Not included in the budget, and desperately needed now:
- EI reform to make Employment Insurance non-contributory, accessible to all the unemployed, for the full duration of unemployment, at 90% of previous earnings
- introduction of a Guaranteed Annual Livable Income
- substantial increase the Canada Pension Plan, Old Age Security and Guaranteed Income Supplement, and make them fully accessible at age 60 – not 75.
- raise the minimum wage to $23 – a living wage that will allow workers across the country to pay the rent and feed their kids
Not included: progressive tax reform
Providing $12 billion in tax credits to low-paid workers won’t change much. Eliminating taxes on incomes under $40,000, and axing the HST, would do a lot to raise living standards and quality of life for millions of low-income and precarious workers.
- raise taxes on the corporations and the wealthy
- double the corporate tax rate, restore the capital tax, raise the capital gains tax to 100 percent of the gain
- close tax loopholes and tax havens, collect deferred corporate taxes
- introduce wealth and inheritance tax on the rich
- raise the funds needed for job creation, expansion of social programs, transition to a publicly owned and green energy industry and a sustainable Canadian economy, rising wages and living standards
Not included: real action on climate change
- nationalize energy, close the tarsands, build a publicly owned renewable energy industry, guarantee the jobs and wages of displaced workers in the fossil fuel industry
- impose hard caps on carbon emissions, make the polluter pay for clean-up
- stop the pipelines
- act now while there’s still time
Not included: full employment and job creation
- build value added secondary industry and manufacturing
- build a publicly owned basic steel industry
- build public transit and rail
- restore Canadian shipbuilding industry
- introduce a 32-hour work week with 40 hours pay
- support women’s re-entry into the workforce by building and funding a universal, quality and free public childcare system now – no more broken promises
- stop the layoffs, program cuts and decimation of Laurentian University in Sudbury and fund post-secondary education across Canada – eliminate tuition and student debt now
- withdraw from job-killing corporate free trade deals
- support the family farm, supply management and food security
Not included: real action on housing
- build 1 million units of affordable social housing in 10 years
- cut housing prices and rents
Not included: A foreign policy of peace and disarmament
- withdraw from NATO and NORAD
- cut military spending by 75 percent and redirect to civilian spending
- stop arms purchases and exports
The federal budget is smoke and mirrors. Most important commitments will take years to deliver – well beyond this or the next government’s mandate. Others, like the childcare system are contingent on provincial governments to also support and fund. It will take a mass, Canada-wide struggle to bring this program to life – it will die on the order paper without it.

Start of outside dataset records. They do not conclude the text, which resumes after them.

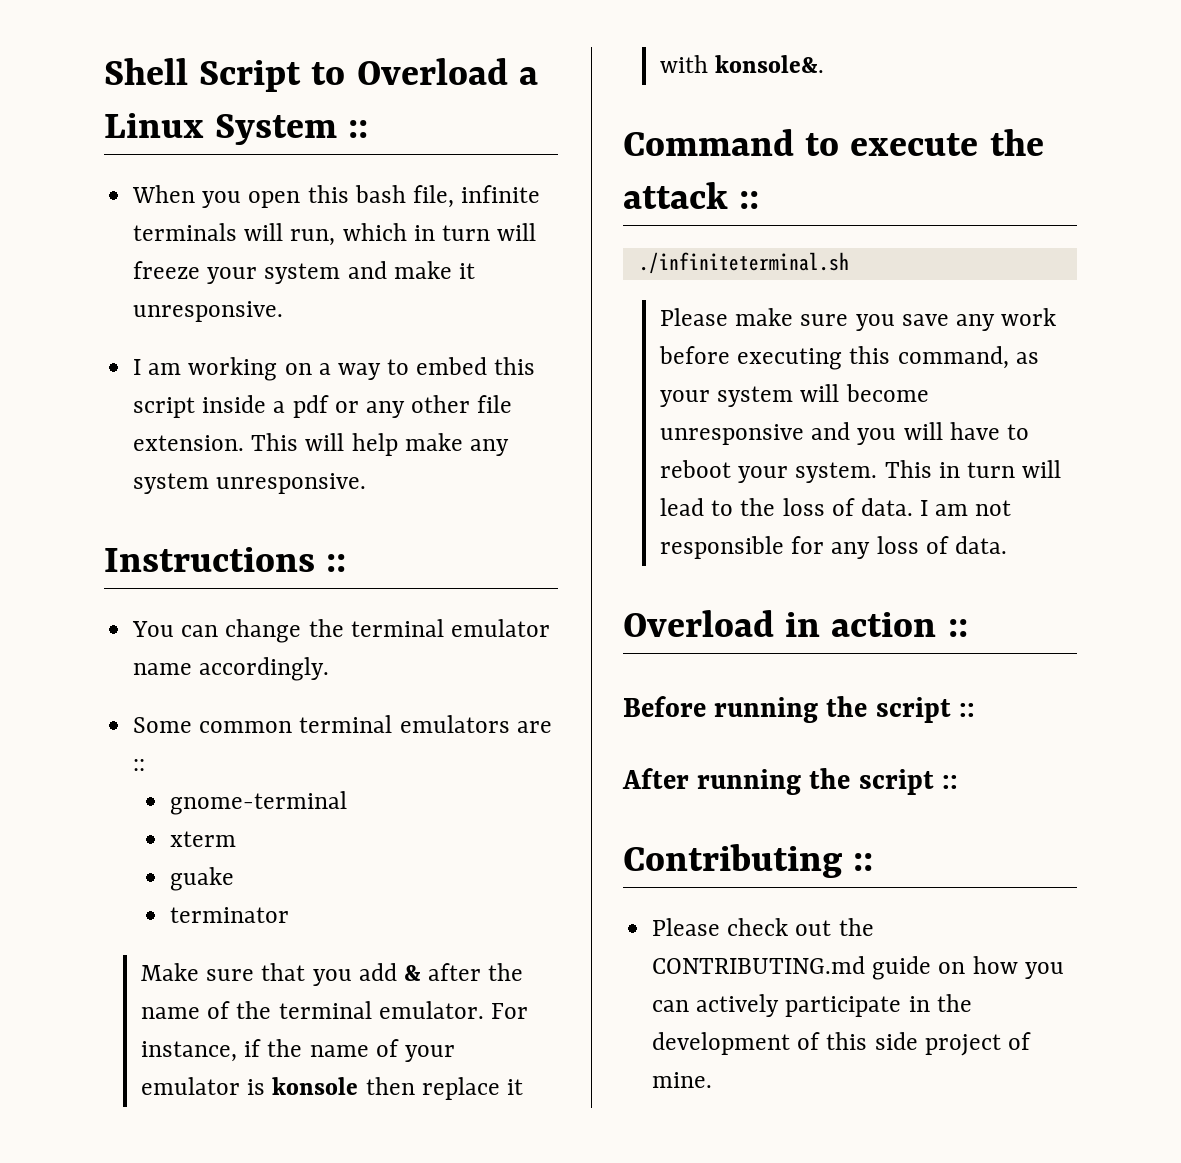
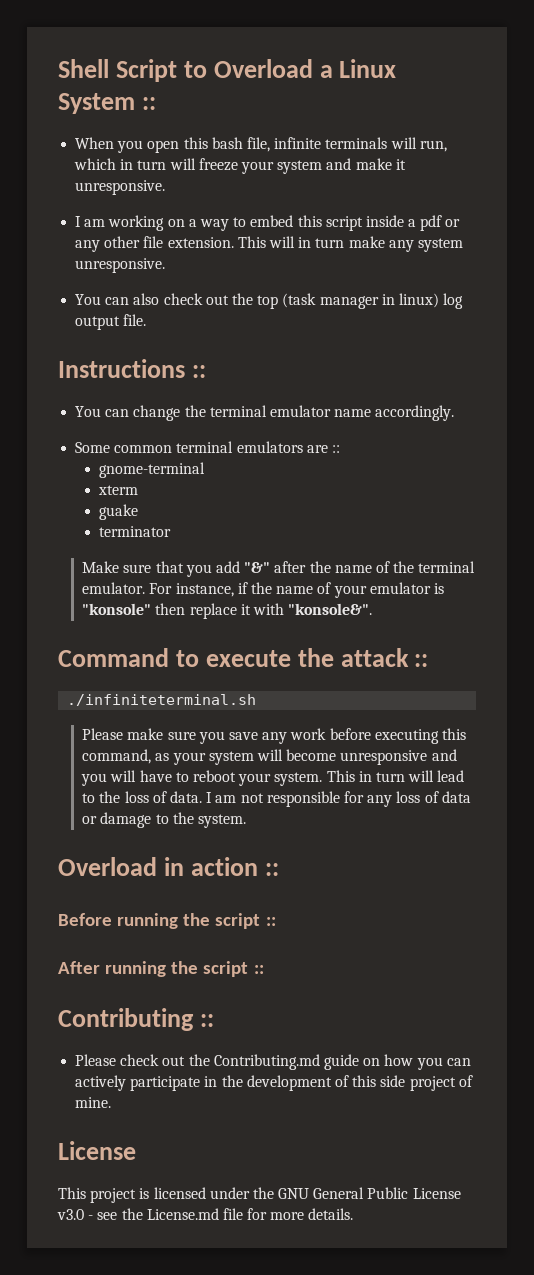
[351,433,398,456] help -> [298,237,345,248] in turn
(367, 483) none -> [75,293,464,309] [75,314,147,330] // You can also check out the top (task manager in linux) log output file.
[403,965,421,981] & -> [244,562,271,573] "&"
[272,1077,359,1095] konsole -> [82,603,152,615] "konsole"
[715,55,825,73] konsole&. -> [288,603,373,615] "konsole&".
[954,536,1007,554] data. -> [441,791,471,803] [82,812,247,828] data or damage to the system.
[652,956,866,974] CONTRIBUTING.md -> [213,1054,320,1070] Contributing.md
(713, 1080) none -> [58,1141,136,1160] [58,1187,461,1203] [57,1208,354,1220] // License // This project is licensed under the GNU General Public License v3.0 - see the License.md file for more details.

In many ways this budget is an election agenda for a minority government that’s desperate for an election, and a majority government.
What will be implemented are the tax ‘incentives’ and bailouts to Big Business, public funding of the digitization and innovation of private, for-profit companies operating in Canada, the $95 billion set aside to buy new fighter planes and fighting ships, plus additional billions for NATO and NORAD that Parliament has not yet agreed to and that must be opposed.

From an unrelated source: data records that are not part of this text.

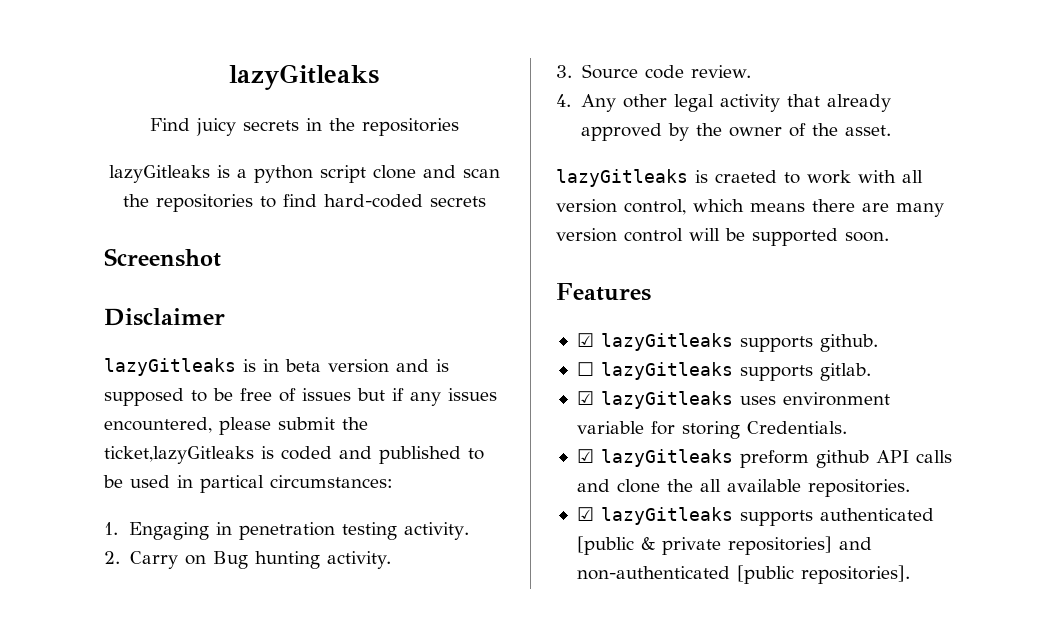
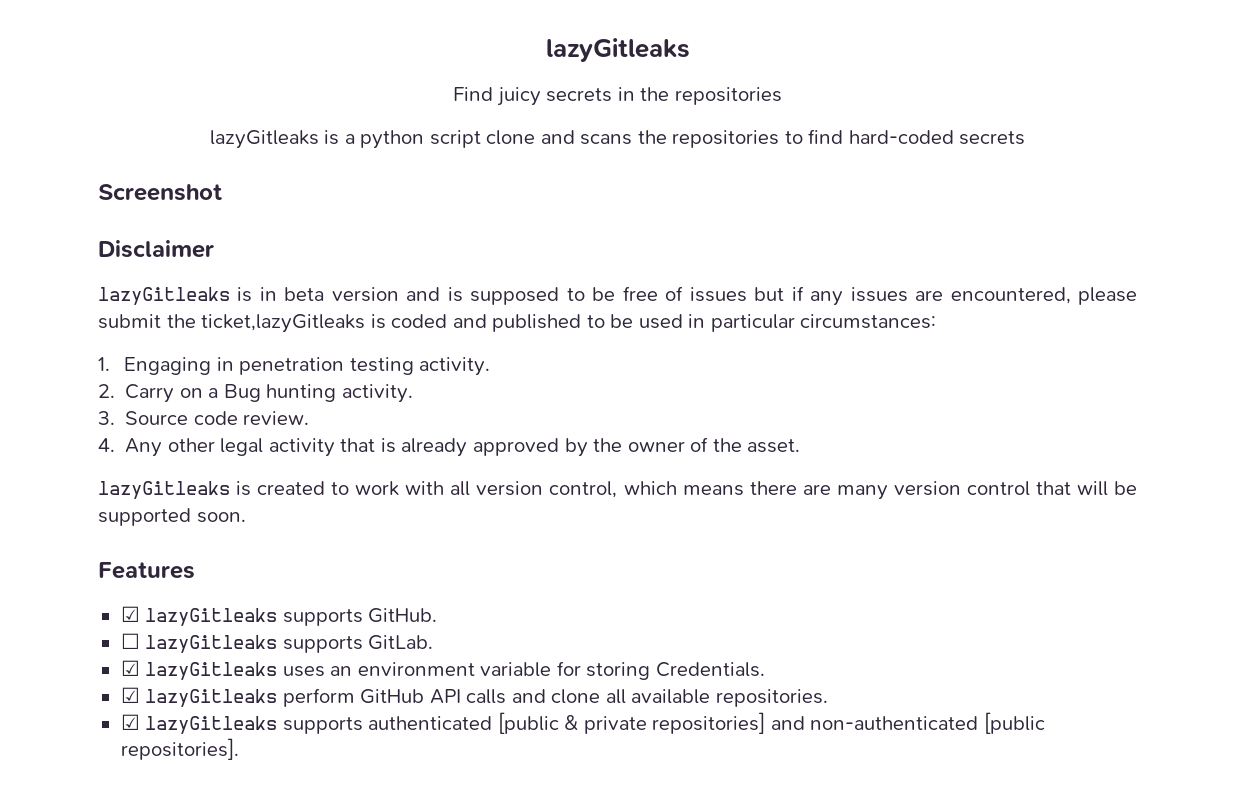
[462,168,500,178] scan -> [580,134,633,145] scans
(497, 394) none -> [915,290,944,301] are
[200,475,264,493] partical -> [710,314,795,332] particular
(206, 560) none -> [208,388,219,398] a
(820, 100) none -> [380,438,396,453] is
[715,170,777,183] craeted -> [257,481,326,495] created
(683, 235) none -> [1035,481,1071,495] that
[819,334,878,352] github. -> [368,608,438,623] GitHub.
[819,363,871,381] gitlab. -> [368,635,434,650] GitLab.
(776, 400) none -> [330,666,353,676] an
[739,450,869,468] preform github -> [282,688,425,707] perform GitHub
[666,479,693,492] the -> (601, 696) none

And the other “sure thing” in this budget is the cuts to the Recovery Benefits so vital to the unemployed and precarious workers – which will start in July with a cut to $300 / week from $500 and end in September with no benefits at all – and the cuts to EI benefits that will kick in in September 2022.
These cuts are coming even though the Finance Minister admits that unemployment is high and growing with a pandemic and an economic crisis that is nowhere near the end in Canada – or globally.
The labour and people’s movements need to get organized – and united – to fight this Big Business budget and demand what’s needed for a People’s Recovery now.